According to this criterion, hymns would be considered “Good Writing” whereas most modern day praise songs would likely be considered “Bad Writing”. Where a modern praise song might say, “Jesus is amazing” a hymn would take three or four lines (or maybe the whole song!) describing and displaying Jesus in such a way that the singer can only come away with the conclusion that Jesus is amazing.
Then we moved into a Q&A/Discussion time that produced some great food for thought:
When asked what makes a hymn a hymn (as in distinction to modern songs) Smith said it has much to do with the form of the hymn. The secret weapon/advantage of the hymn is that it is Verse, Verse, Verse, Verse and develops a thought without interruption (the interruption typically being a chorus). But he was quick to point out that the chorus in many songs are not bad, but the verses of these songs tend to point only to the chorus so the development of thought isn’t always as strong as a hymn.

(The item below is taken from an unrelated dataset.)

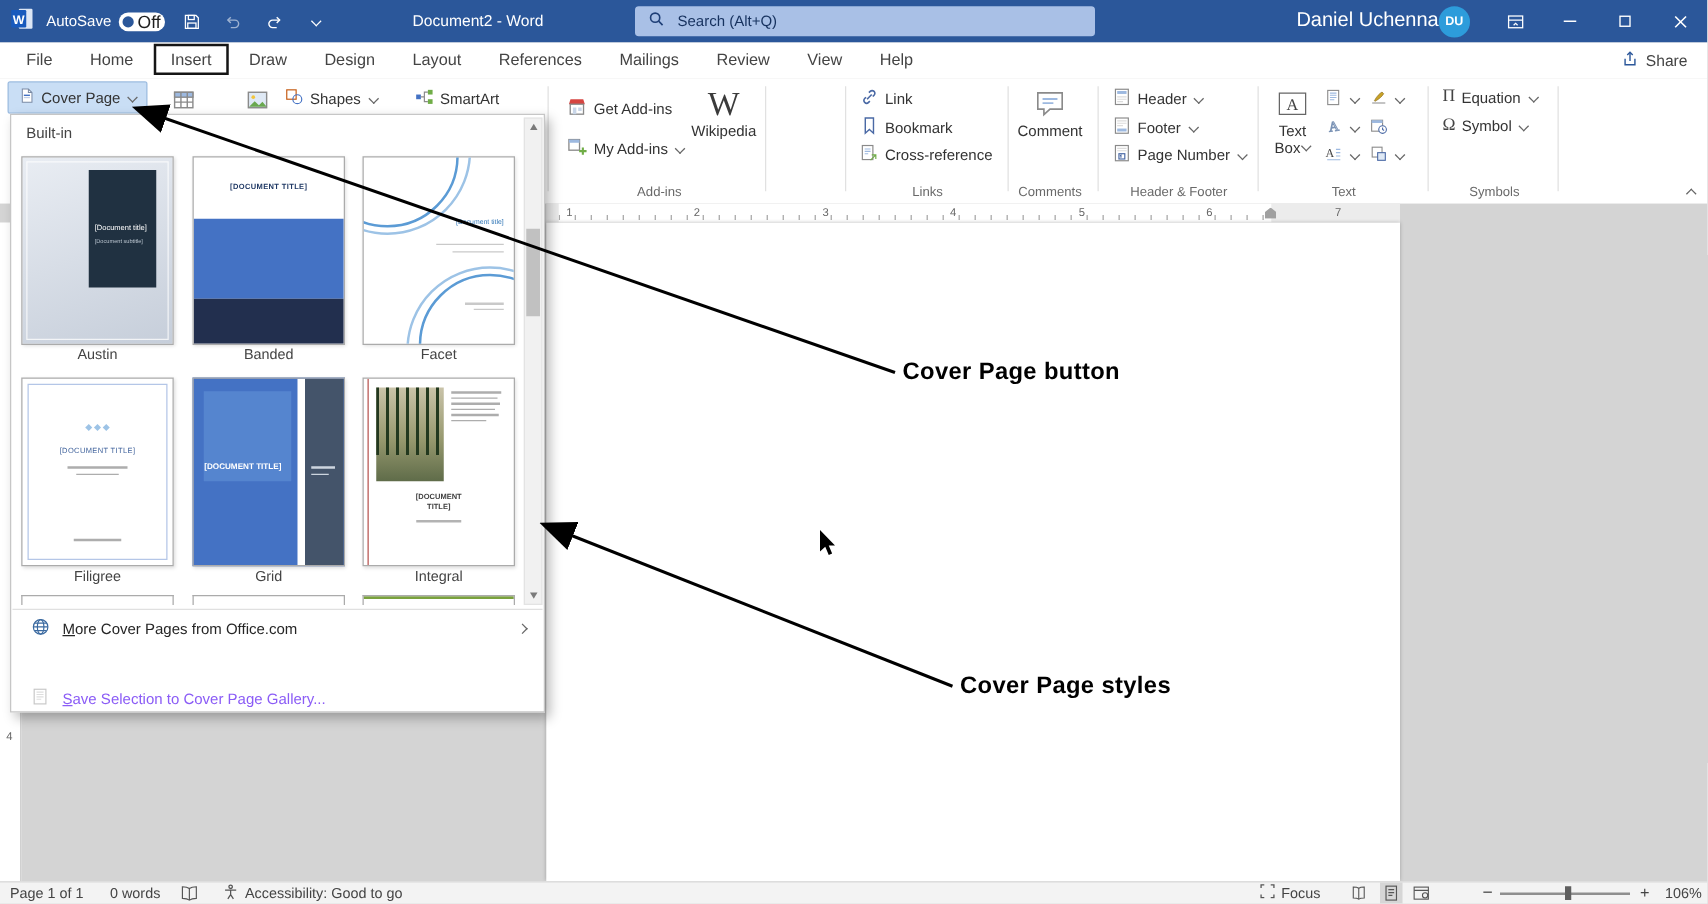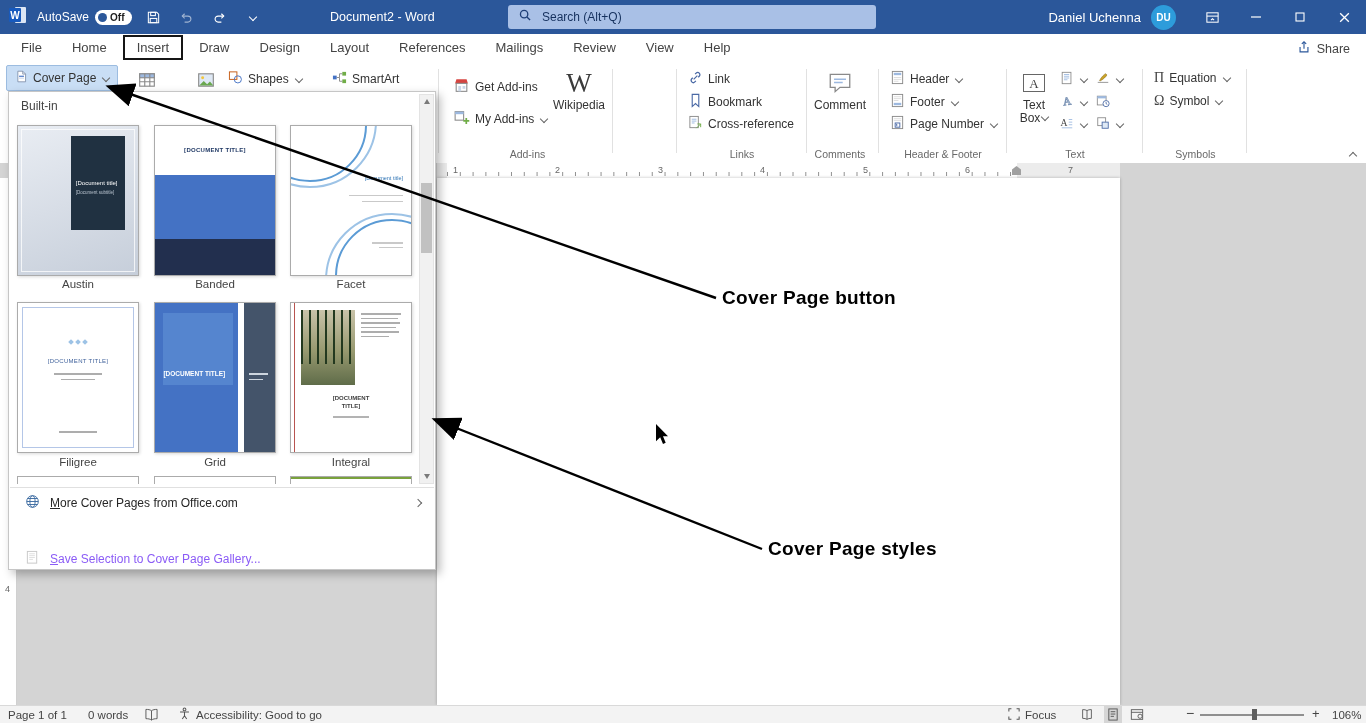"Off" .toggle-state { font-size: 10px -> 14px; font-weight: bold -> normal }
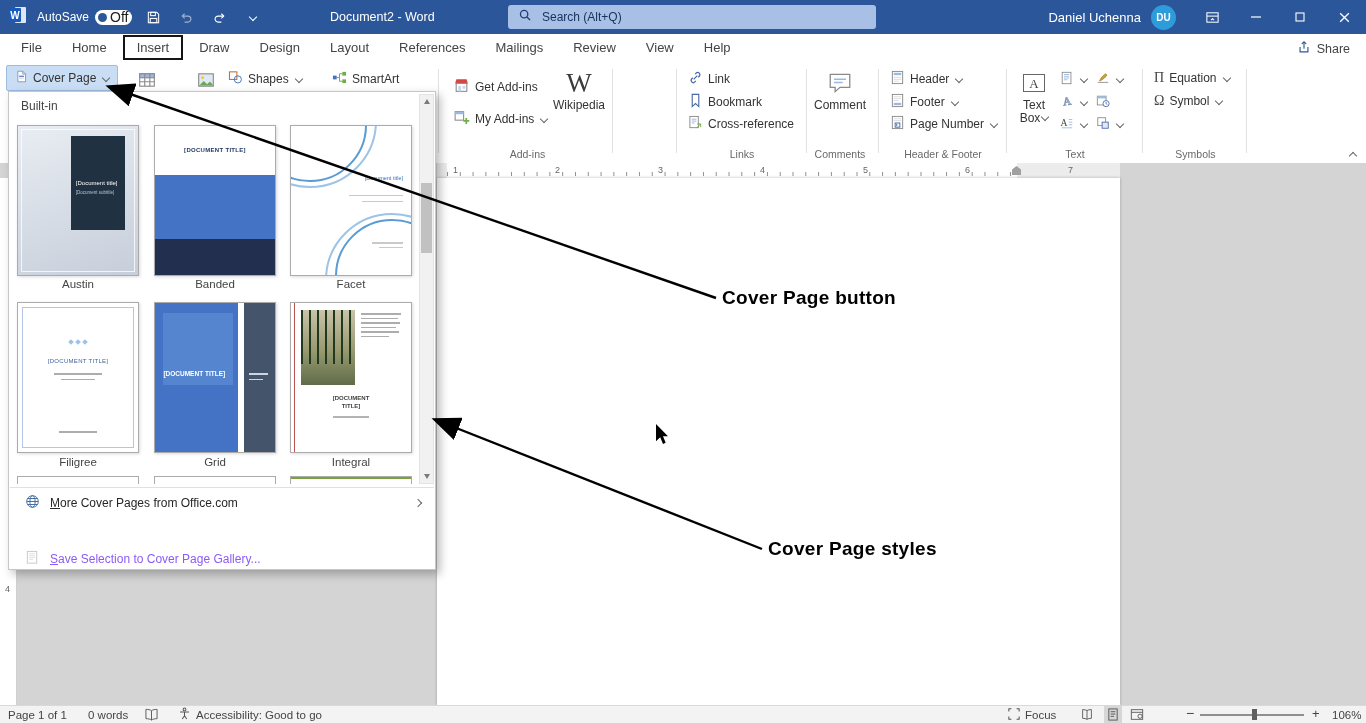"Daniel Uchenna" .username { font-size: 13px -> 16px; margin-right: 10px -> none }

When discussing archaic language Matthew was not against changing language so that modern readers might understand, but he also felt it was perfectly fine to leave archaic language as it was written just the same. In doing so the singer will have to think and learn. He said he doesn’t have a rule about it because a hard and fast rule such as this destroys art.
The best part of the discussion was when the topic became sadness or darkness (in a sad since) in hymns as opposed to happy, peppy, chipper songs. Before I attended this it was a strong conviction of mine that the church must sing songs that prepare people for suffering, and sing them every week, and after listening to this discussion I am even more encouraged and fully strengthened that my conviction is valid. Here are four quotes that I wrote down during that discussion:
- When planning a service or when selecting songs: “Never aim for happy—always aim for joy.”
- “Mournfulness in songs doesn’t equal Mopey-ness.”
- “Jesus was a Man of sorrows and acquainted with grief. If your songs don’t reflect that you’re picking the wrong songs.”
- In discussing how people at an A.A. meeting can often times be more honest than at church and how the church is a place for broken people: “The church should be a place where if you boast in yourself you should look stupid. Go play golf stupid.”
Following the seminar was a concert with Matthew and the Indelible Grace band. These guys not only love hymns and make a great case for them, they make excellent music for us to sing them to. I praise God for Indelible Grace and others who continue to put great music to great hymn texts.